WORK TO COMPLETE → Look through the records below, and whenever a line contains "imperial", copy it.

↓

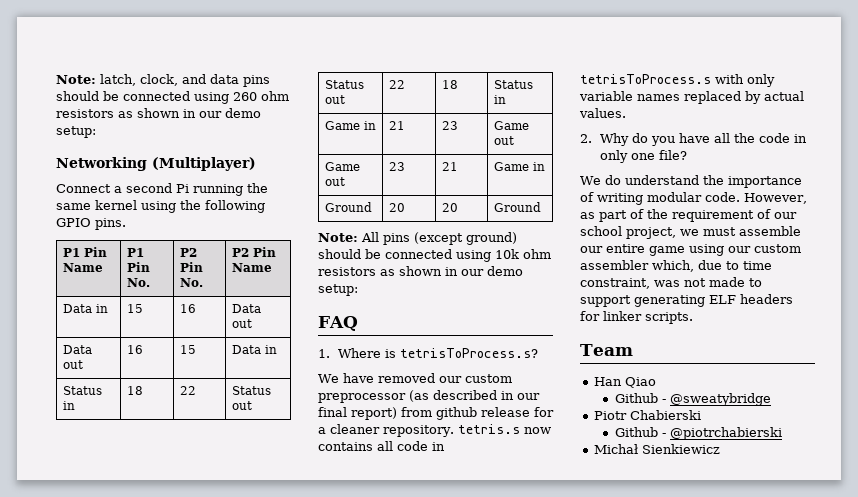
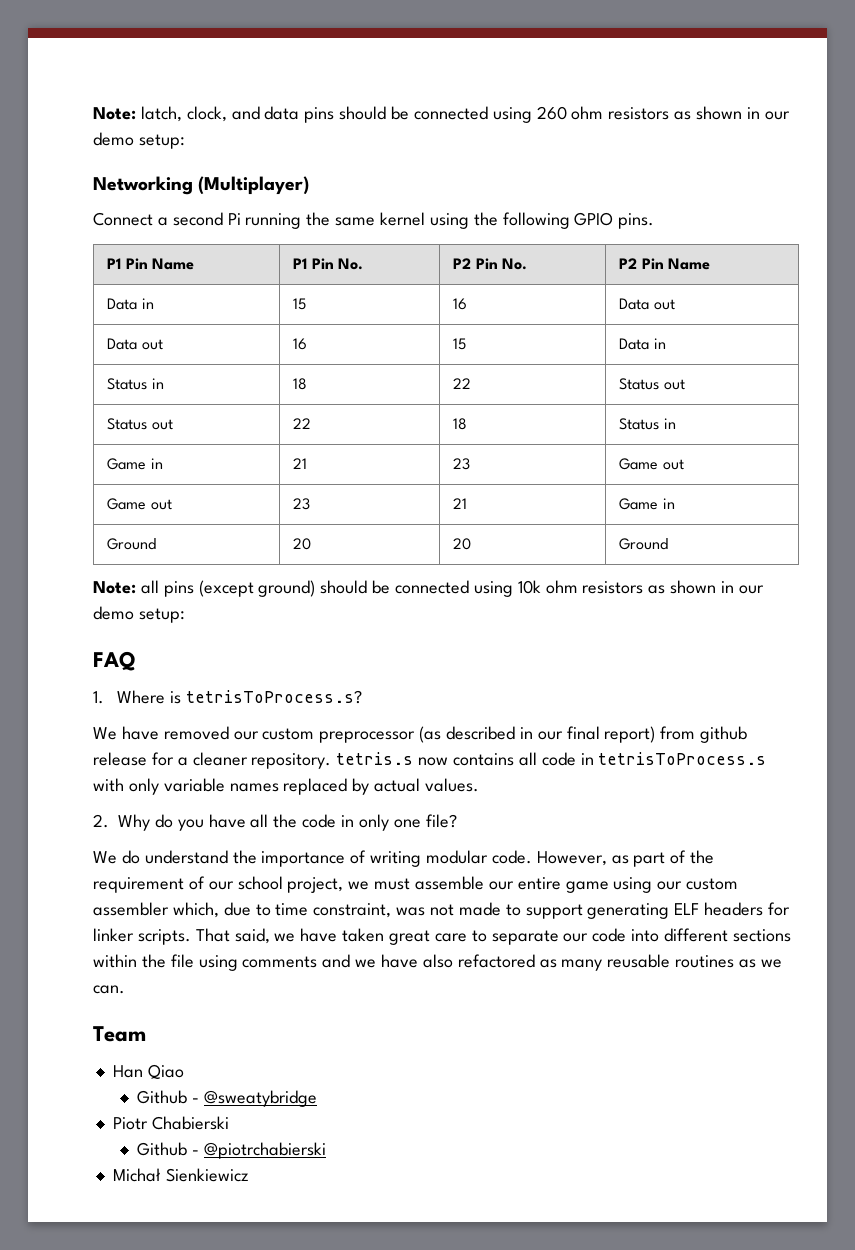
[361,232,379,242] All -> [140,580,159,594] all
(693, 318) none -> [195,928,791,945] [93,954,782,971] [93,985,125,994] That said, we have taken great care to separate our code into different sections within the file using comments and we have also refactored as many reusable routines as we can.

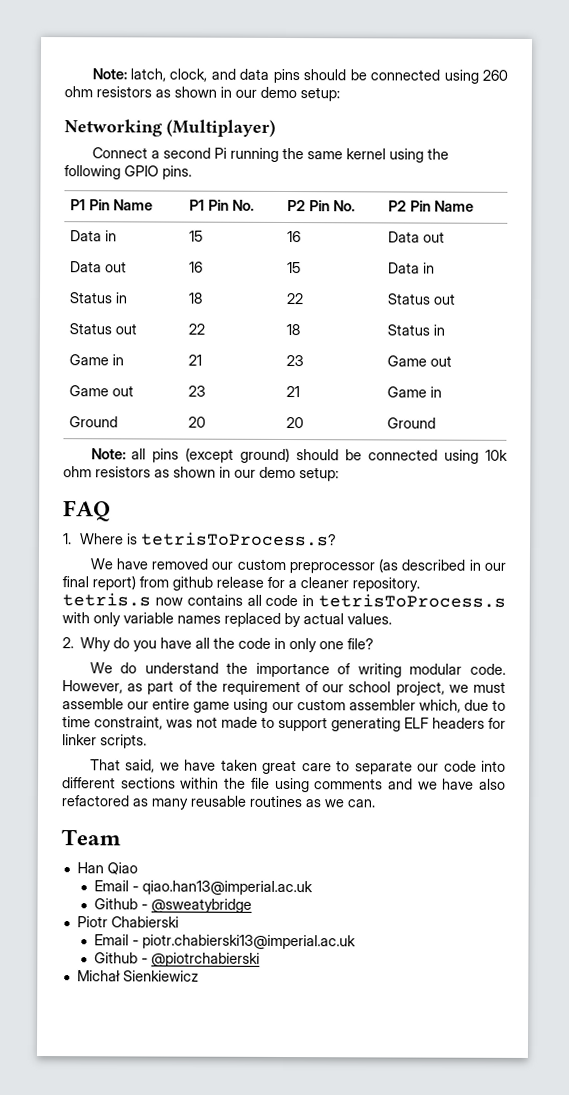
(191, 937) none -> (147, 741) //
(184, 1071) none -> [94,880,314,896] // Email - qiao.han13@imperial.ac.uk
(229, 1123) none -> [94,934,357,950] // Email - piotr.chabierski13@imperial.ac.uk

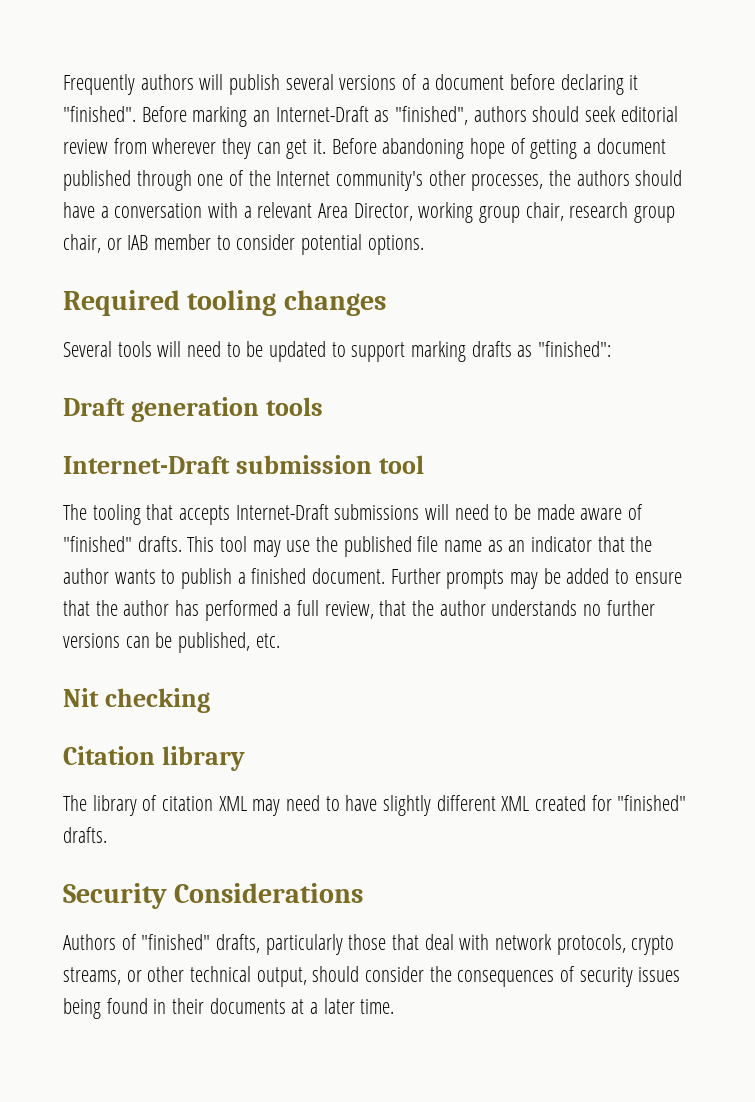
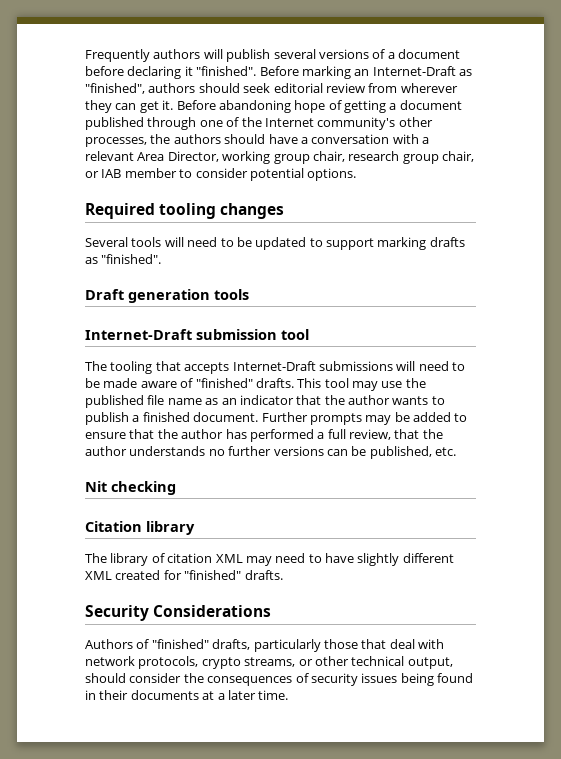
[538,341,612,357] "finished": -> [101,254,162,264] "finished".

↑

WRITTEN REPLY →
(184, 1071) none -> [94,880,314,896] // Email - qiao.han13@imperial.ac.uk
(229, 1123) none -> [94,934,357,950] // Email - piotr.chabierski13@imperial.ac.uk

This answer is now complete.